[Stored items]
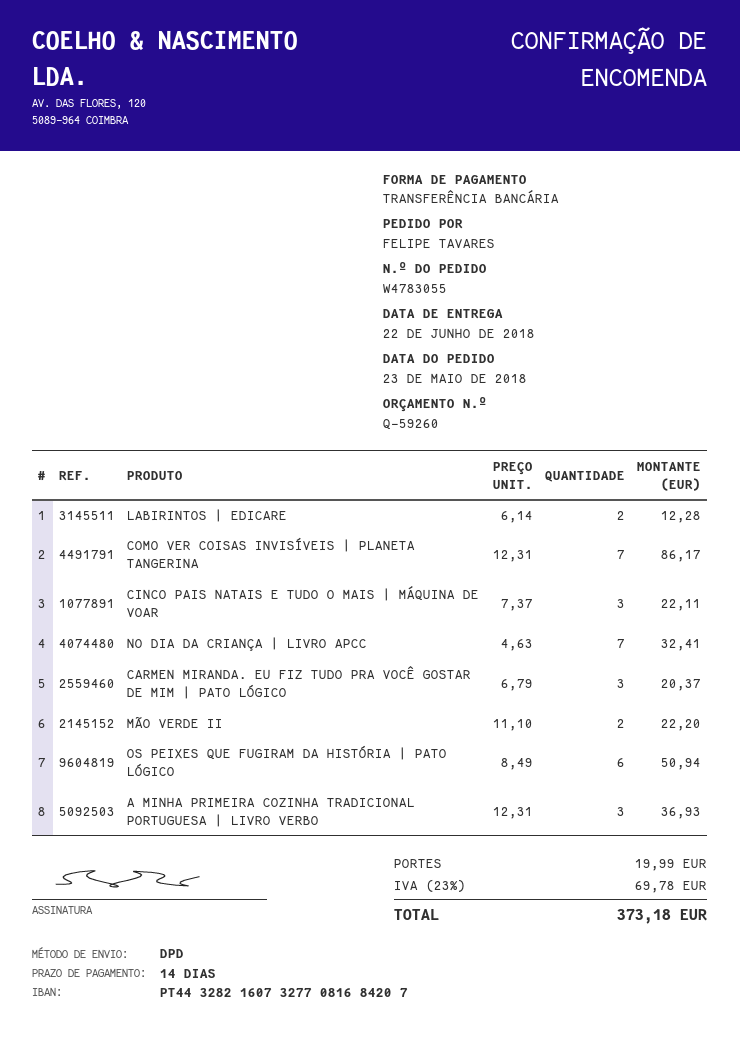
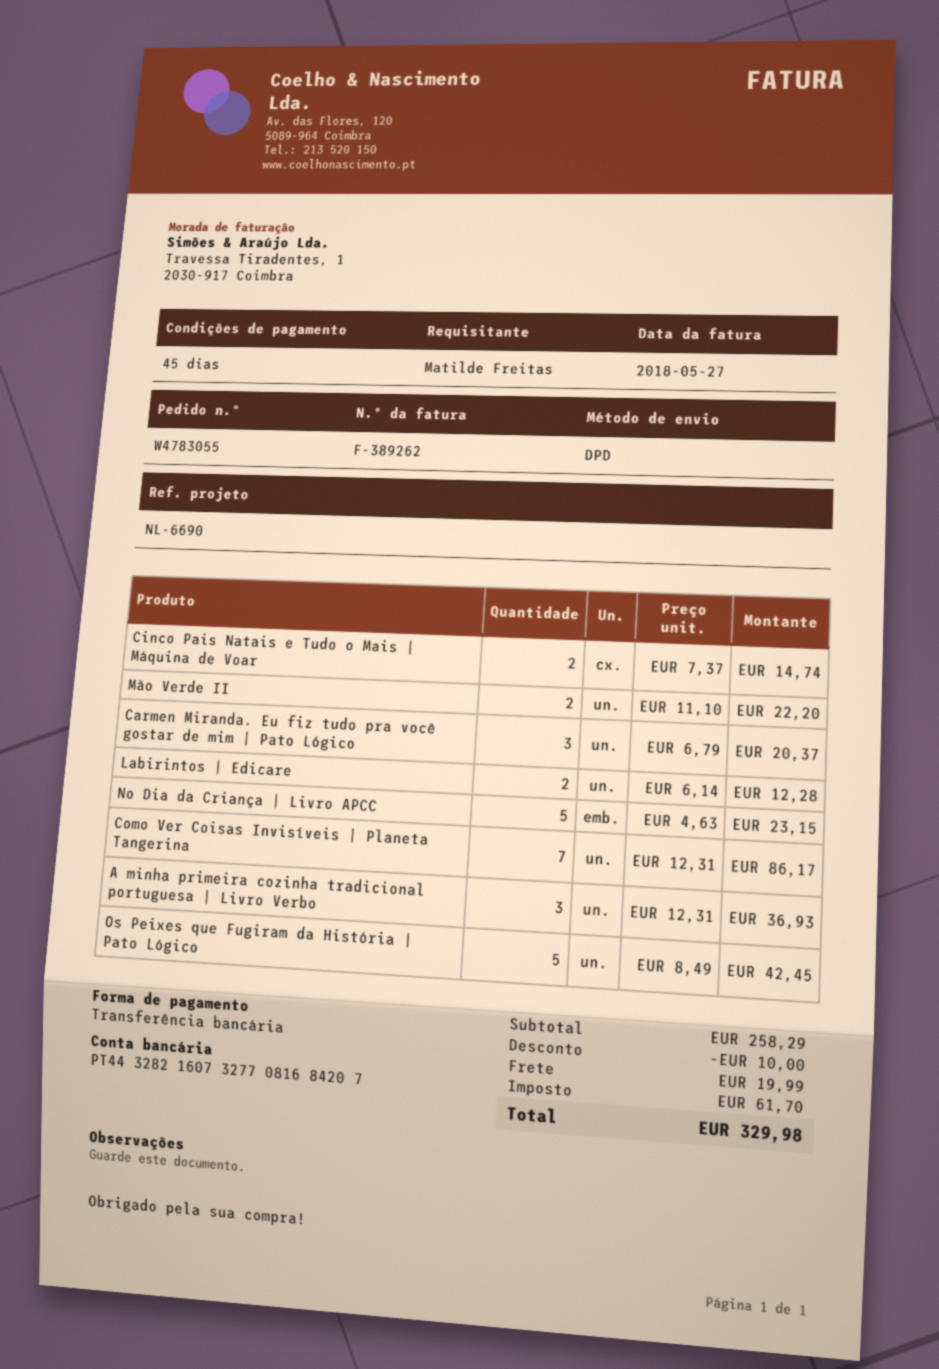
payment terms: 14 days -> 45 days
ordered by: FELIPE TAVARES -> Matilde Freitas
CINCO PAIS NATAIS E TUDO O MAIS | MÁQUINA DE VOAR: 3 x 7.37 = 22.11 -> 2 x 7.37 = 14.74
NO DIA DA CRIANÇA | LIVRO APCC: 7 x 4.63 = 32.41 -> 5 x 4.63 = 23.15
OS PEIXES QUE FUGIRAM DA HISTÓRIA | PATO LÓGICO: 6 x 8.49 = 50.94 -> 5 x 8.49 = 42.45
discount: none -> 10.00
tax: 69.78 -> 61.70
total: 373.18 -> 329.98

* _Action item_
Exactly the lines from the one holding "NO DIA DA CRIANÇA" through the end of the records above are to be returned, and nothing else.

* _Written answer_
NO DIA DA CRIANÇA | LIVRO APCC: 7 x 4.63 = 32.41 -> 5 x 4.63 = 23.15
OS PEIXES QUE FUGIRAM DA HISTÓRIA | PATO LÓGICO: 6 x 8.49 = 50.94 -> 5 x 8.49 = 42.45
discount: none -> 10.00
tax: 69.78 -> 61.70
total: 373.18 -> 329.98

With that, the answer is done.